_What the exercise asks_: Transcribe all data verbatim. Skip the pictures.
Listed records: Begin
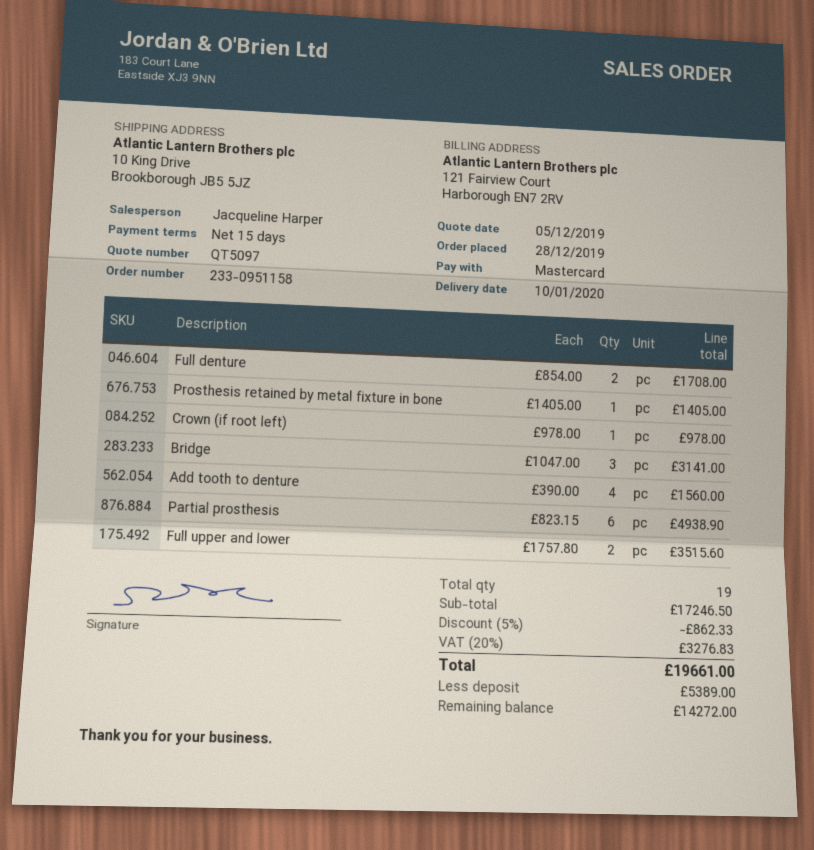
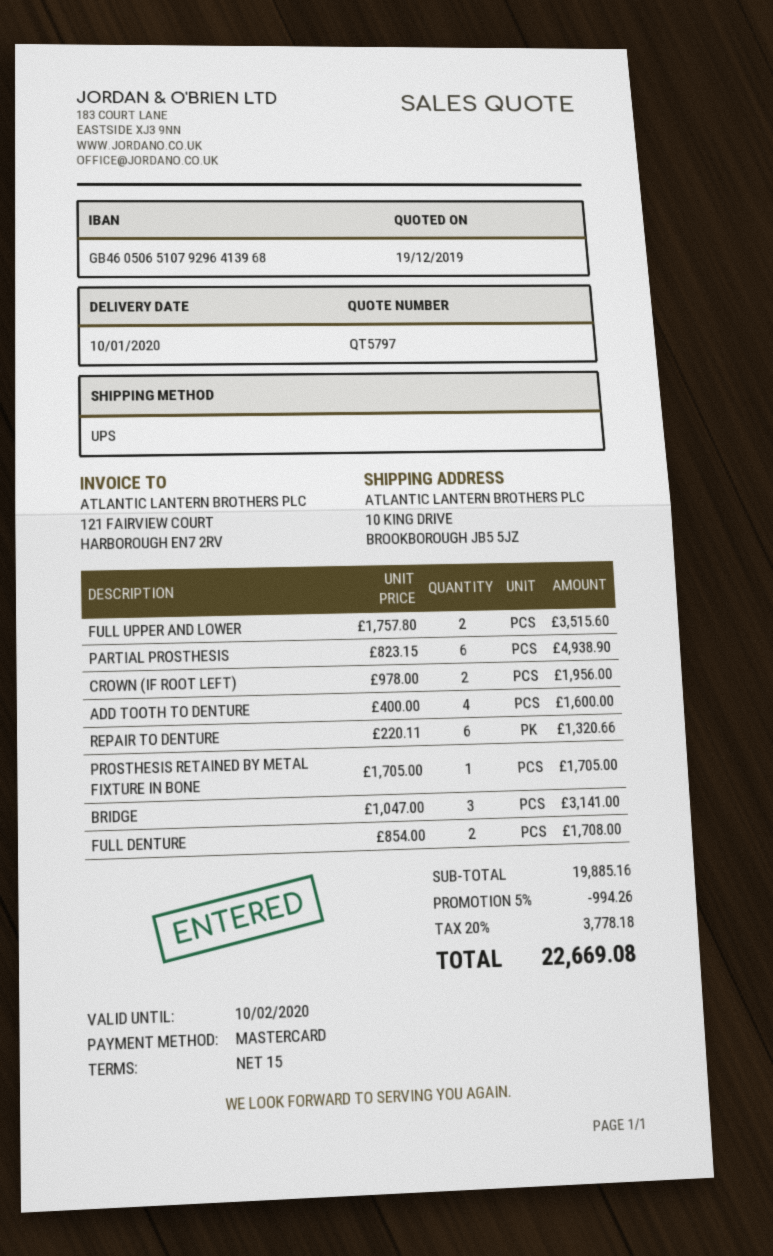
quote number: QT5097 -> QT5797
quote date: 2019-12-05 -> 2019-12-19
Prosthesis retained by metal fixture in bone: 1 x 1405.00 = 1405.00 -> 1 x 1705.00 = 1705.00
Crown (if root left): 1 x 978.00 = 978.00 -> 2 x 978.00 = 1956.00
Add tooth to denture: 4 x 390.00 = 1560.00 -> 4 x 400.00 = 1600.00
REPAIR TO DENTURE: none -> 6 x 220.11 = 1320.66
subtotal: 17246.50 -> 19885.16
discount: 5% = 862.33 -> 5% = 994.26
tax: 20% = 3276.83 -> 20% = 3778.18
total: 19661.00 -> 22669.08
Listed records: End
_Worked solution_:
quote number: QT5097 -> QT5797
quote date: 2019-12-05 -> 2019-12-19
Prosthesis retained by metal fixture in bone: 1 x 1405.00 = 1405.00 -> 1 x 1705.00 = 1705.00
Crown (if root left): 1 x 978.00 = 978.00 -> 2 x 978.00 = 1956.00
Add tooth to denture: 4 x 390.00 = 1560.00 -> 4 x 400.00 = 1600.00
REPAIR TO DENTURE: none -> 6 x 220.11 = 1320.66
subtotal: 17246.50 -> 19885.16
discount: 5% = 862.33 -> 5% = 994.26
tax: 20% = 3276.83 -> 20% = 3778.18
total: 19661.00 -> 22669.08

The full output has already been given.